General information
- Location: 1505 Poduyane, Sofia
- Coordinates: 42°42′7.5″N 23°21′5.8″E﻿ / ﻿42.702083°N 23.351611°E
- Owner: Sofia Municipality
- Operator: Metropoliten JSC
- Platforms: side
- Tracks: 2
- Bus routes: 5
- Bus: 78, 79, 90, 100, 120, M3

Construction
- Structure type: sub-surface
- Depth: 18 m (59 ft)
- Platform levels: 2
- Parking: no
- Cycle facilities: yes
- Accessible: yes
- Architect: Konstantin Kosev

Other information
- Status: Staffed
- Station code: 3309; 3310
- Website: Official website

History
- Opened: 26 August 2020

Services
| Preceding station | Sofia Metro |  |  | Following station |
| Teatralna towards Gorna Banya |  | M3 line |  | Georgi Asparuhov Stadium towards General Vladimir Vazov |

Location

= Hadzhi Dimitar Metro Station =

Sofia metro station

Hadzhi Dimitar (Хаджи Димитър) is a metro station on the M3 line of the Sofia Metro. It was opened on 26 August 2020 as part of the inaugural section of the line, from Hadzhi Dimitar to Krasno Selo. The previous station on the line is Teatralna.

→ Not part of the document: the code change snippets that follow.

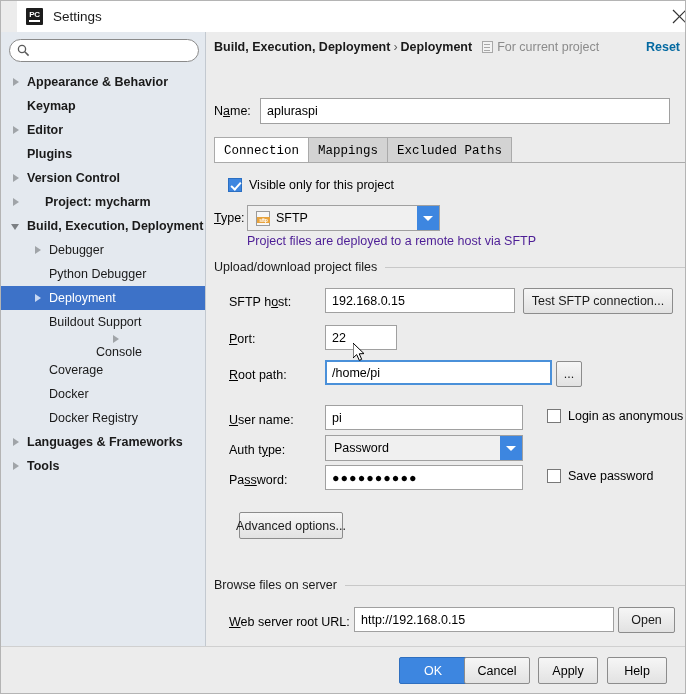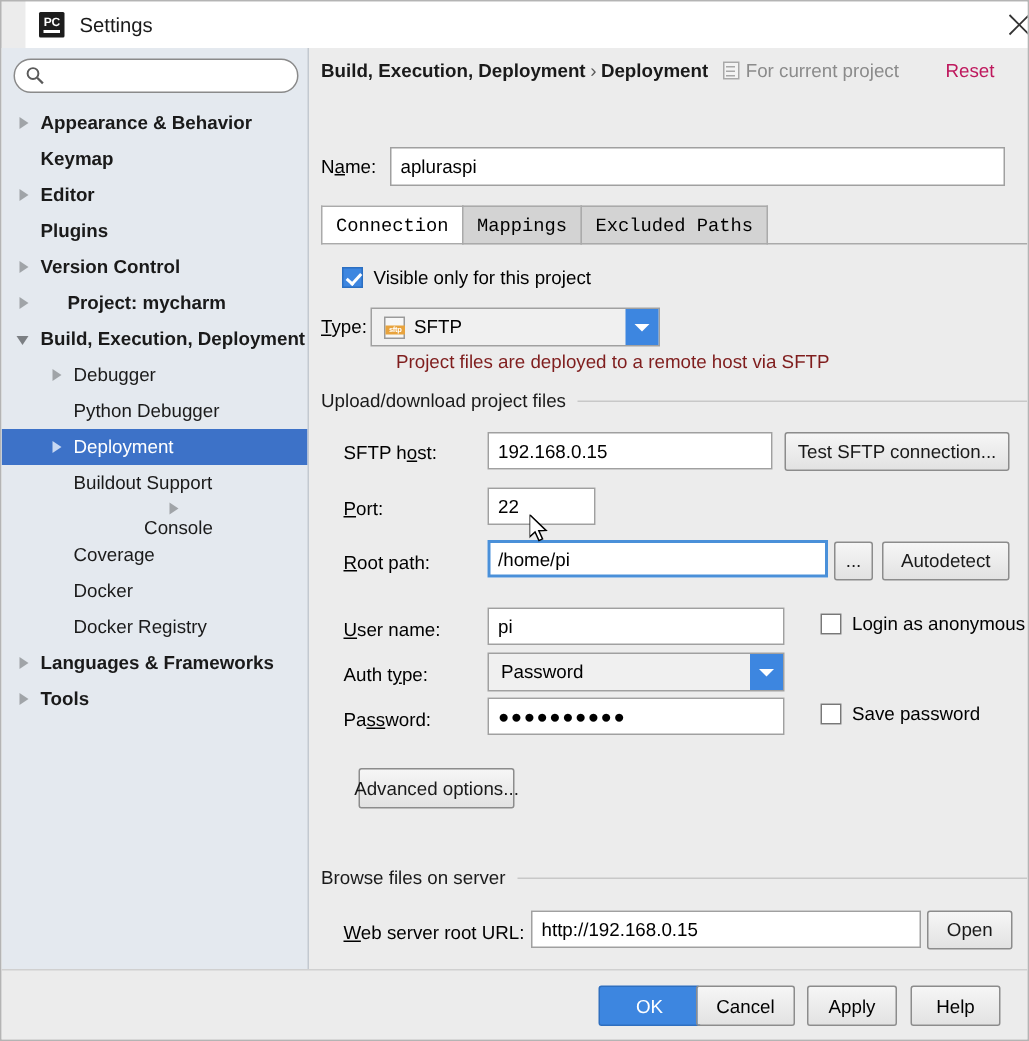"Reset" #reset-link { color: #be185d -> #0369a1; font-weight: normal -> bold; right: 22px -> 5px }
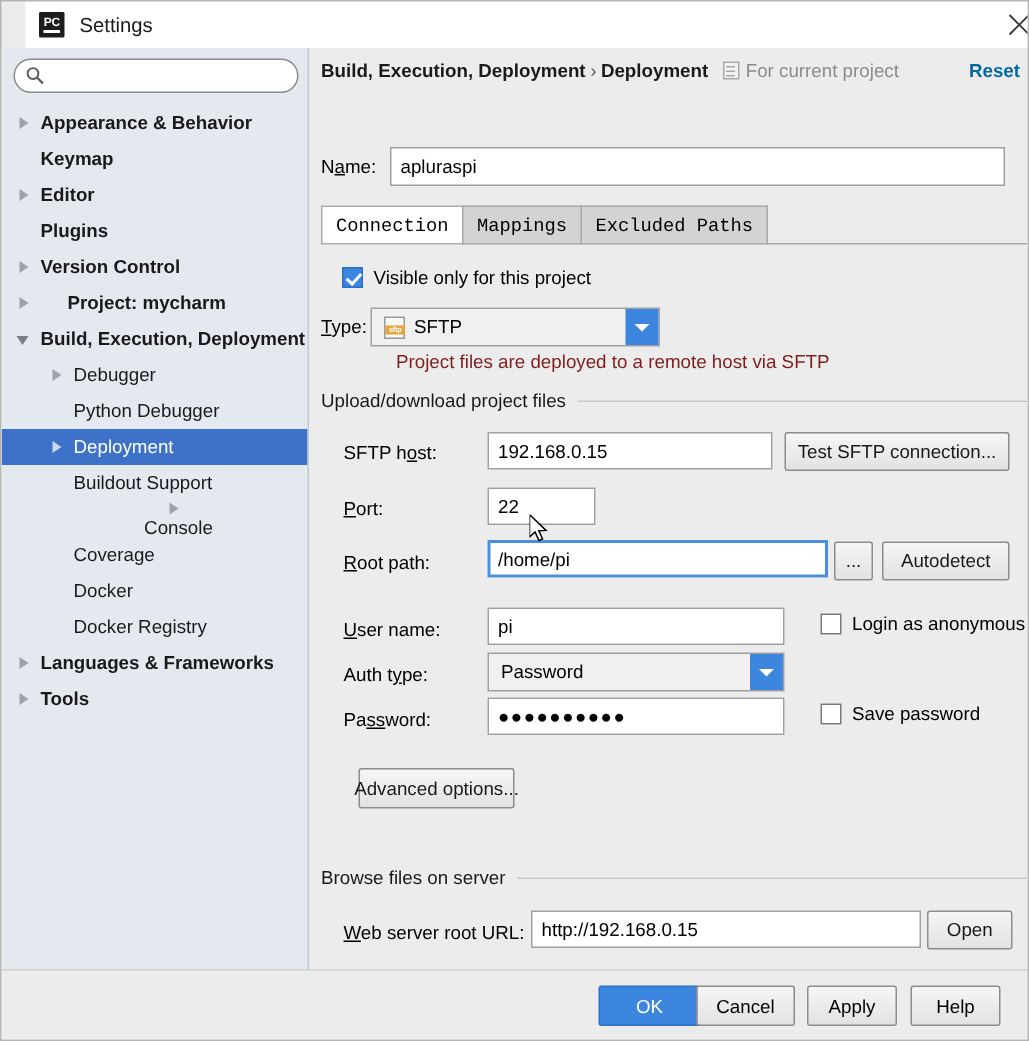"Project files are deployed to" #type-hint { color: #7f1d1d -> #4c1d95; left: 57px -> 40px }
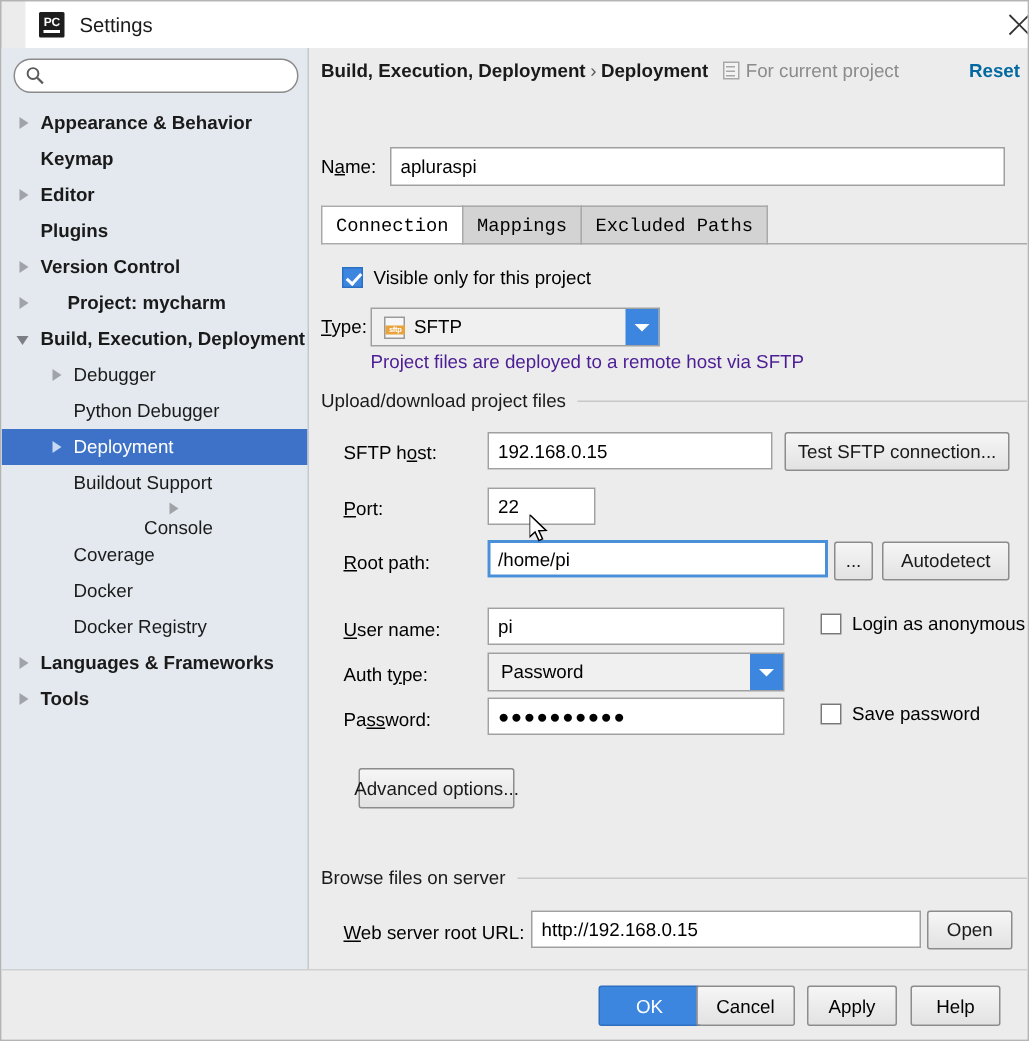"Autodetect" div.btn { html: <div>Autodetect</div> -> none }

The station is named after 19th century Bulgarian revolutionary Hadzhi Dimitar.

The station was closed between 11 May and 15 June 2026 due to the construction of a junction between Teatralna and Orlov Most station, intended for the expansion of the M3 line from Zhk Geo Milev to Tsarigradsko shose. During the closure, the inoperative sections of the line were serviced by bus line "M3".

The station was the eastern terminus of the line, up until the inauguration of the third stage of line 3 on 14 August 2026.